**Data section**
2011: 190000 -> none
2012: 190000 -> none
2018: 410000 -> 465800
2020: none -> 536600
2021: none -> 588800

==

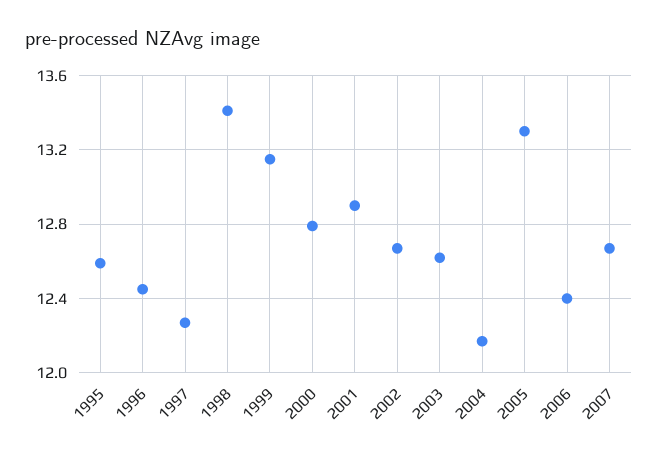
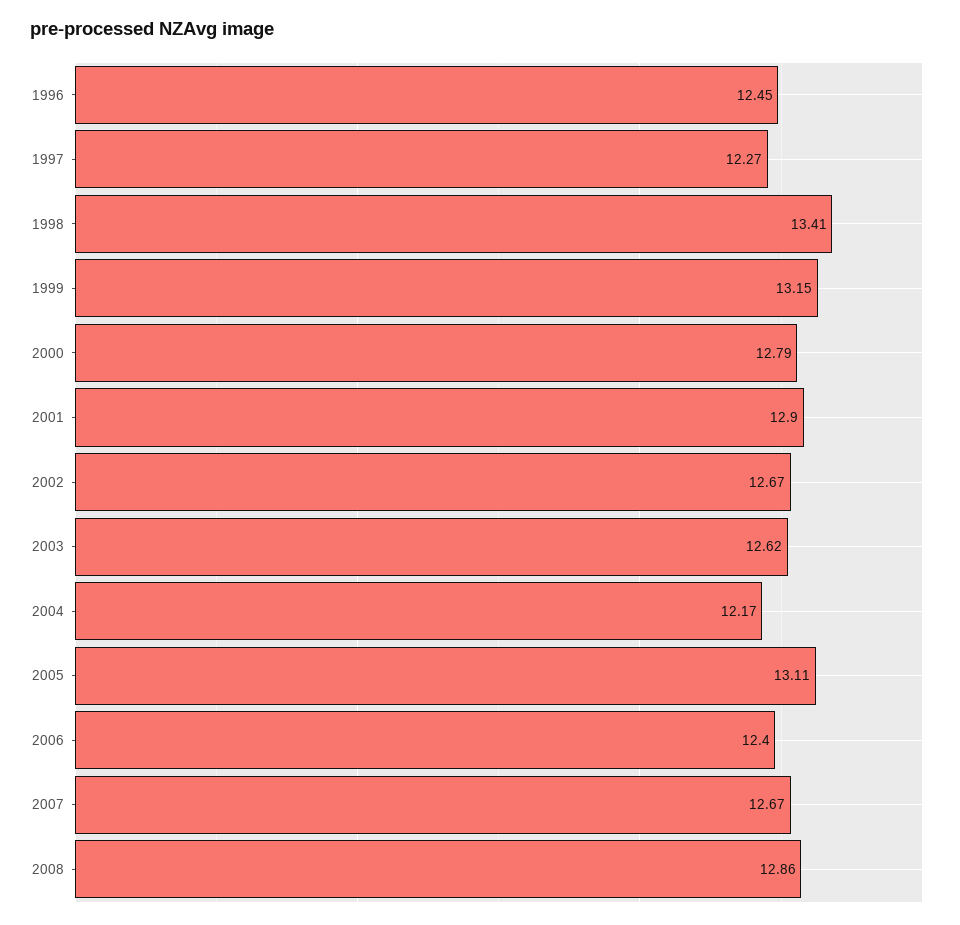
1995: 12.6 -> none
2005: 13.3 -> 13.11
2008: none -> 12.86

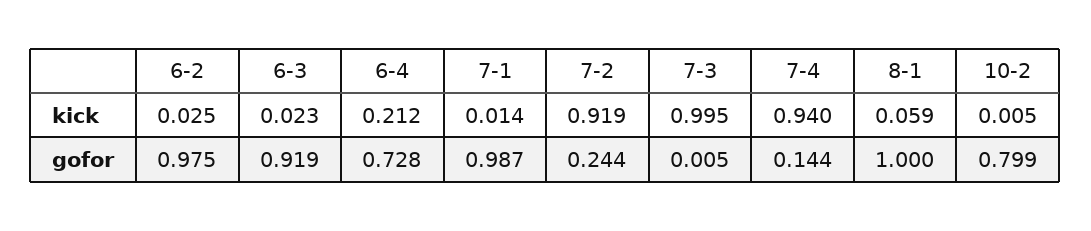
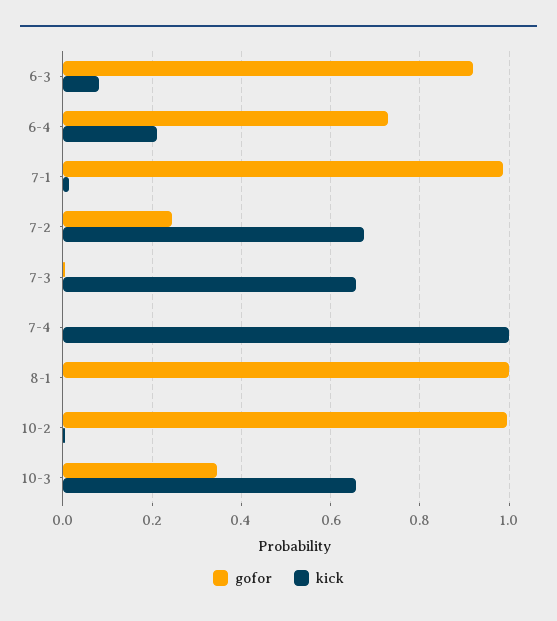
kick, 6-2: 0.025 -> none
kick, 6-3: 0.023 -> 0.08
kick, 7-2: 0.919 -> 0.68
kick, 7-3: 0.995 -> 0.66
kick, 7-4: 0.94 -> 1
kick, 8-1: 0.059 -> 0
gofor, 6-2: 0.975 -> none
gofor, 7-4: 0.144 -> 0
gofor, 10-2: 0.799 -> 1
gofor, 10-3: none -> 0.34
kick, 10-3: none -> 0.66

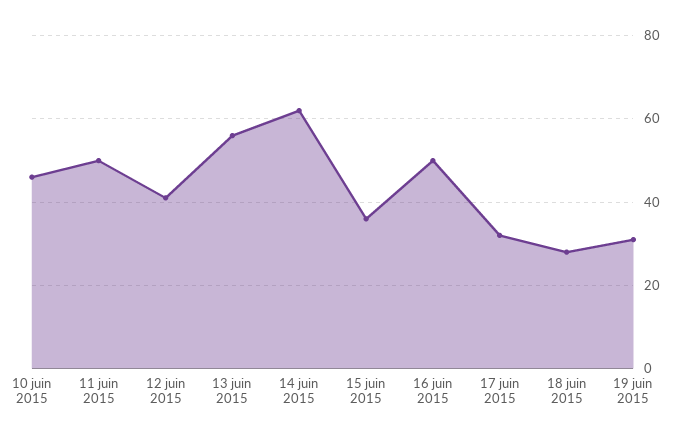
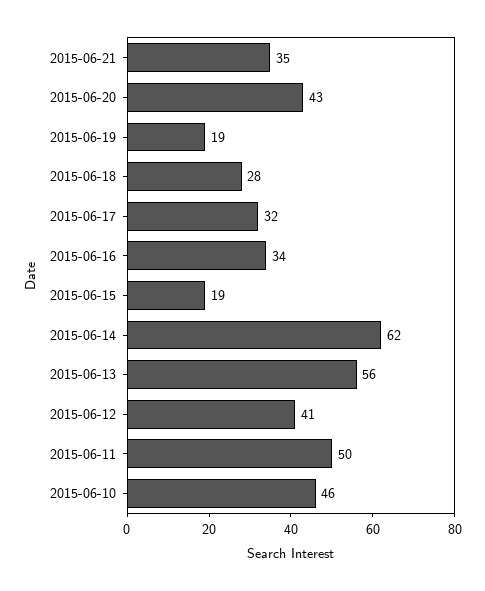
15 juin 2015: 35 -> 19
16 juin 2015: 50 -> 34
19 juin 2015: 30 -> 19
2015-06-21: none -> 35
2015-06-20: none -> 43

**What the exercise asks**
Each line in the listing above that includes the word "juin" needs to be copied out.

**Answer box**
15 juin 2015: 35 -> 19
16 juin 2015: 50 -> 34
19 juin 2015: 30 -> 19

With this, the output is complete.